XKWIC supports quite complicated queries through its Corpus Query Processor. We list here some examples of possible queries. There is a separate manual on CPQ which gives more detail about possible queries and about how the queries are processed.
"research"
[word = "research"]
Both queries search for all occurrences of the word ``research''.
[word = "research.*"]
Search for all words starting with ``research''.
[lemma = "research"]
Search for all words related to the lemma ``research''.
[pos = "JJ"]
Search for all occurrences of words tagged as adjectives (i.e. with
the part of speech tag ``JJ'').
[word="research" & pos="JJ|NN"]
Search for all occurrences of the word ``research'' tagged as an
adjective or a noun.
[lemma = "research" & pos != "V.*"]
Search for occurrences of the lemma
``research'' whose part of speech does not start with ``V''
(i.e. which are not tagged as VB--verb, base form;
VBD-verb, past tense; VBG-verb, gerund; etc).
[lemma = "research"] "a|the"
Search for the lemma ``research'' followed by the words ``a'' or ``the''.
[pos = "JJ" & word !="such"] [lemma="research"]
Find all adjectives other than ``such''
that precede the lemma ``research''.
[lemma="research"] []* "funding"
The lemma ``research'' followed sometime later by the word
``funding''.
There is no restriction on the naure or amount of material
intervening between ``research'' and ``funding''.
[lemma="research"] []* "funding" within s
As before, but the word ``funding'' should occur in the same sentence
as the word ``research''.
Search the BNC for uses of the word ``zap''. Does ``zap'' ever occur as
an adjective?

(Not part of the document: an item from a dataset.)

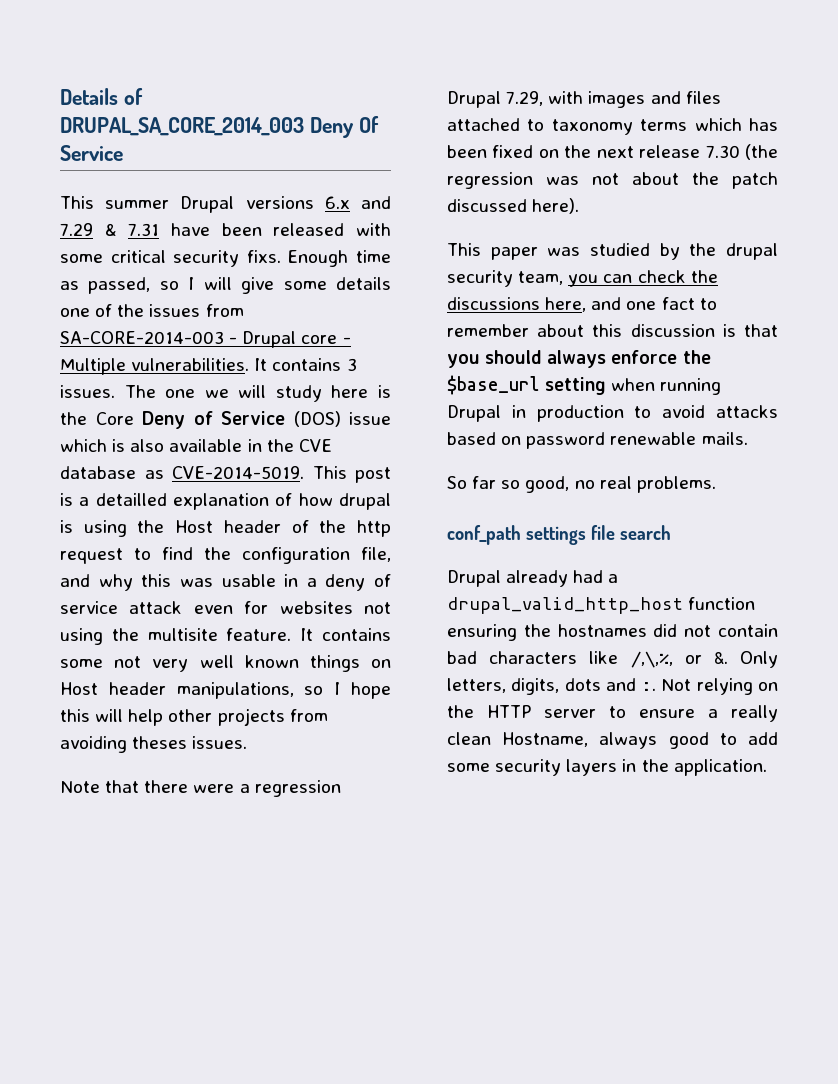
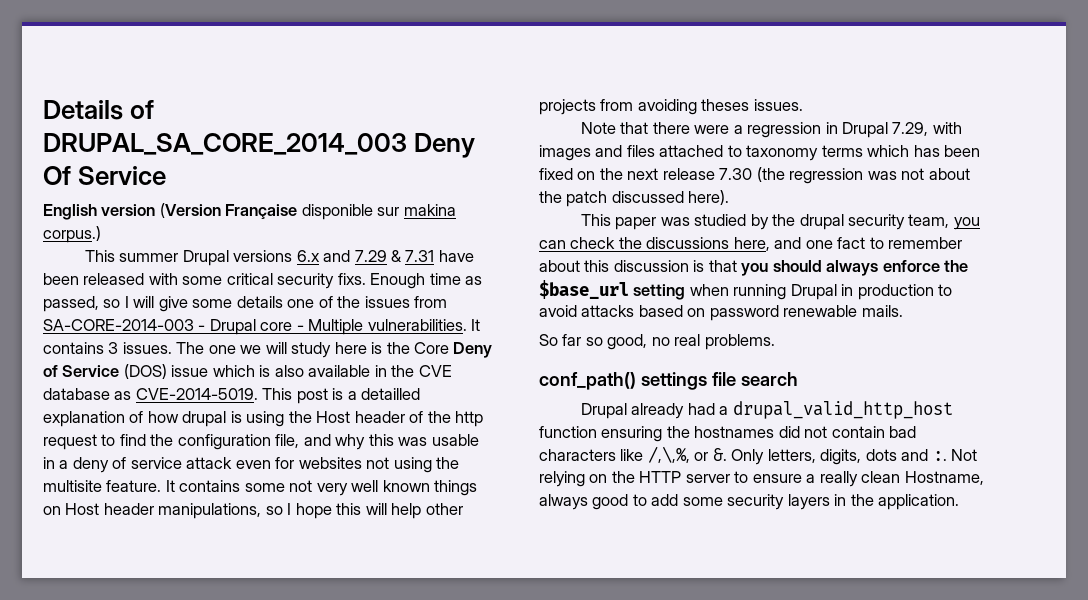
(123, 153) none -> [43,203,456,220] [43,226,101,243] // English version (Version Française disponible sur makina corpus.)
(341, 788) none -> [825,122,838,134] in
[447,525,521,545] conf_path -> [539,372,636,390] conf_path()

Does it occur as a noun? Do you agree that all
the occurrences found are indeed nouns
?
Select the BNC (using the Question Mark button) and launch the
query [word="zap" & pos="JJ"]
. This
reveals that the word ``zap'' never occurs as
an adjective.
When you launch the query [word="zap" & pos="N.*"]
on the BNC, it returns examples like ``it will become illegal to
zap food with radiation''. This is clearly a verb rather than a noun,
suggesting that some of the part-of-speech tagging may have been
wrong.
Can you see what the difference will be between the following
searches:
(i) [word = "research.*"]
,
(ii) [lemma = "research"]
, and
(iii) [word = "research.*"]
?
Which ones return the same result, and is this by accident or by
necessity?
The first query will find all words that start with ``research'',
including ``research-led'' or ``research-intensive''. Search (ii)
will return words morphologically or inflectionally derived from
``research'', which will exclude compounds like
``research-intensive''.
(iii) will return words morphologically derived from all words that
start with ``research''. Since all these morphological derivations
also happen to start with ``research'',
the result of (i) and (iii) will be the same.